**TASK DIRECTIONS**
Every line of the data must be set down exactly as shown.
──────
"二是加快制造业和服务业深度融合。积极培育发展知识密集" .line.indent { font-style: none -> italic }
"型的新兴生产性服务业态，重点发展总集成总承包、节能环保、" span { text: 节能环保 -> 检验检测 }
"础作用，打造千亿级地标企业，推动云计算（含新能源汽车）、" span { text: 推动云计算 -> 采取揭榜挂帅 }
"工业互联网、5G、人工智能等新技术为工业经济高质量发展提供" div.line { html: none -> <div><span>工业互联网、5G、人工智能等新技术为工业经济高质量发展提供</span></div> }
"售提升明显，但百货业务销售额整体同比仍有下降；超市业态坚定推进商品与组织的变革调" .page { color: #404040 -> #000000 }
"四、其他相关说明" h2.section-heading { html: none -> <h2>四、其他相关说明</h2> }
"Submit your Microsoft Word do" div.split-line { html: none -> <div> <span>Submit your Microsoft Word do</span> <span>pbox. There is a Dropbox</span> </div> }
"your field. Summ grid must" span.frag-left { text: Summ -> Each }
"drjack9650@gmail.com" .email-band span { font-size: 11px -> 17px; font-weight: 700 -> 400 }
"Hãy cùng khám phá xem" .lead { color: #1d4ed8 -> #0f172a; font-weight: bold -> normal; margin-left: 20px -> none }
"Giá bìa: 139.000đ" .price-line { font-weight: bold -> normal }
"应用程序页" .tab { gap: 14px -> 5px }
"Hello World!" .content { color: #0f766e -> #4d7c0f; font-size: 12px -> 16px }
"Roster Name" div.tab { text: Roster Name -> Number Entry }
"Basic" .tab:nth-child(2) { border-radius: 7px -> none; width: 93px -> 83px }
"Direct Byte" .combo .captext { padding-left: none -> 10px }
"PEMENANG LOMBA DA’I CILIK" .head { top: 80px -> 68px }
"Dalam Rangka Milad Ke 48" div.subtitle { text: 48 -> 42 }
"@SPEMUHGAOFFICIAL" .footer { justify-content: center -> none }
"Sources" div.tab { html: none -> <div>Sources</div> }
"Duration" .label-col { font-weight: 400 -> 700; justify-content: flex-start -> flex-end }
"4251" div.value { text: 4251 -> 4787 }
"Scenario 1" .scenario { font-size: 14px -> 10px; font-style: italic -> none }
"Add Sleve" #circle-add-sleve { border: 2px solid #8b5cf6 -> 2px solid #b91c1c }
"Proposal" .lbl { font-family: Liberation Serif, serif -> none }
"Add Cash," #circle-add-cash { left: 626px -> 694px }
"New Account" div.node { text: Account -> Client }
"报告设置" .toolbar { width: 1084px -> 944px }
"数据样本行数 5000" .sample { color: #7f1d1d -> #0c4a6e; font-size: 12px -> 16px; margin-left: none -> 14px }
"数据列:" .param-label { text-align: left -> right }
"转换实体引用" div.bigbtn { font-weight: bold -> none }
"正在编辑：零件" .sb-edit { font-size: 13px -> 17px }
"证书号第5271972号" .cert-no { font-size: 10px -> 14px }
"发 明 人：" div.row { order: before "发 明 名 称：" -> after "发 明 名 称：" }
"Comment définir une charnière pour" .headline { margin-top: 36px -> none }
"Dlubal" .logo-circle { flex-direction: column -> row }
──────
**EXPECTED OUTPUT**
"二是加快制造业和服务业深度融合。积极培育发展知识密集" .line.indent { font-style: none -> italic }
"型的新兴生产性服务业态，重点发展总集成总承包、节能环保、" span { text: 节能环保 -> 检验检测 }
"础作用，打造千亿级地标企业，推动云计算（含新能源汽车）、" span { text: 推动云计算 -> 采取揭榜挂帅 }
"工业互联网、5G、人工智能等新技术为工业经济高质量发展提供" div.line { html: none -> <div><span>工业互联网、5G、人工智能等新技术为工业经济高质量发展提供</span></div> }
"售提升明显，但百货业务销售额整体同比仍有下降；超市业态坚定推进商品与组织的变革调" .page { color: #404040 -> #000000 }
"四、其他相关说明" h2.section-heading { html: none -> <h2>四、其他相关说明</h2> }
"Submit your Microsoft Word do" div.split-line { html: none -> <div> <span>Submit your Microsoft Word do</span> <span>pbox. There is a Dropbox</span> </div> }
"your field. Summ grid must" span.frag-left { text: Summ -> Each }
"drjack9650@gmail.com" .email-band span { font-size: 11px -> 17px; font-weight: 700 -> 400 }
"Hãy cùng khám phá xem" .lead { color: #1d4ed8 -> #0f172a; font-weight: bold -> normal; margin-left: 20px -> none }
"Giá bìa: 139.000đ" .price-line { font-weight: bold -> normal }
"应用程序页" .tab { gap: 14px -> 5px }
"Hello World!" .content { color: #0f766e -> #4d7c0f; font-size: 12px -> 16px }
"Roster Name" div.tab { text: Roster Name -> Number Entry }
"Basic" .tab:nth-child(2) { border-radius: 7px -> none; width: 93px -> 83px }
"Direct Byte" .combo .captext { padding-left: none -> 10px }
"PEMENANG LOMBA DA’I CILIK" .head { top: 80px -> 68px }
"Dalam Rangka Milad Ke 48" div.subtitle { text: 48 -> 42 }
"@SPEMUHGAOFFICIAL" .footer { justify-content: center -> none }
"Sources" div.tab { html: none -> <div>Sources</div> }
"Duration" .label-col { font-weight: 400 -> 700; justify-content: flex-start -> flex-end }
"4251" div.value { text: 4251 -> 4787 }
"Scenario 1" .scenario { font-size: 14px -> 10px; font-style: italic -> none }
"Add Sleve" #circle-add-sleve { border: 2px solid #8b5cf6 -> 2px solid #b91c1c }
"Proposal" .lbl { font-family: Liberation Serif, serif -> none }
"Add Cash," #circle-add-cash { left: 626px -> 694px }
"New Account" div.node { text: Account -> Client }
"报告设置" .toolbar { width: 1084px -> 944px }
"数据样本行数 5000" .sample { color: #7f1d1d -> #0c4a6e; font-size: 12px -> 16px; margin-left: none -> 14px }
"数据列:" .param-label { text-align: left -> right }
"转换实体引用" div.bigbtn { font-weight: bold -> none }
"正在编辑：零件" .sb-edit { font-size: 13px -> 17px }
"证书号第5271972号" .cert-no { font-size: 10px -> 14px }
"发 明 人：" div.row { order: before "发 明 名 称：" -> after "发 明 名 称：" }
"Comment définir une charnière pour" .headline { margin-top: 36px -> none }
"Dlubal" .logo-circle { flex-direction: column -> row }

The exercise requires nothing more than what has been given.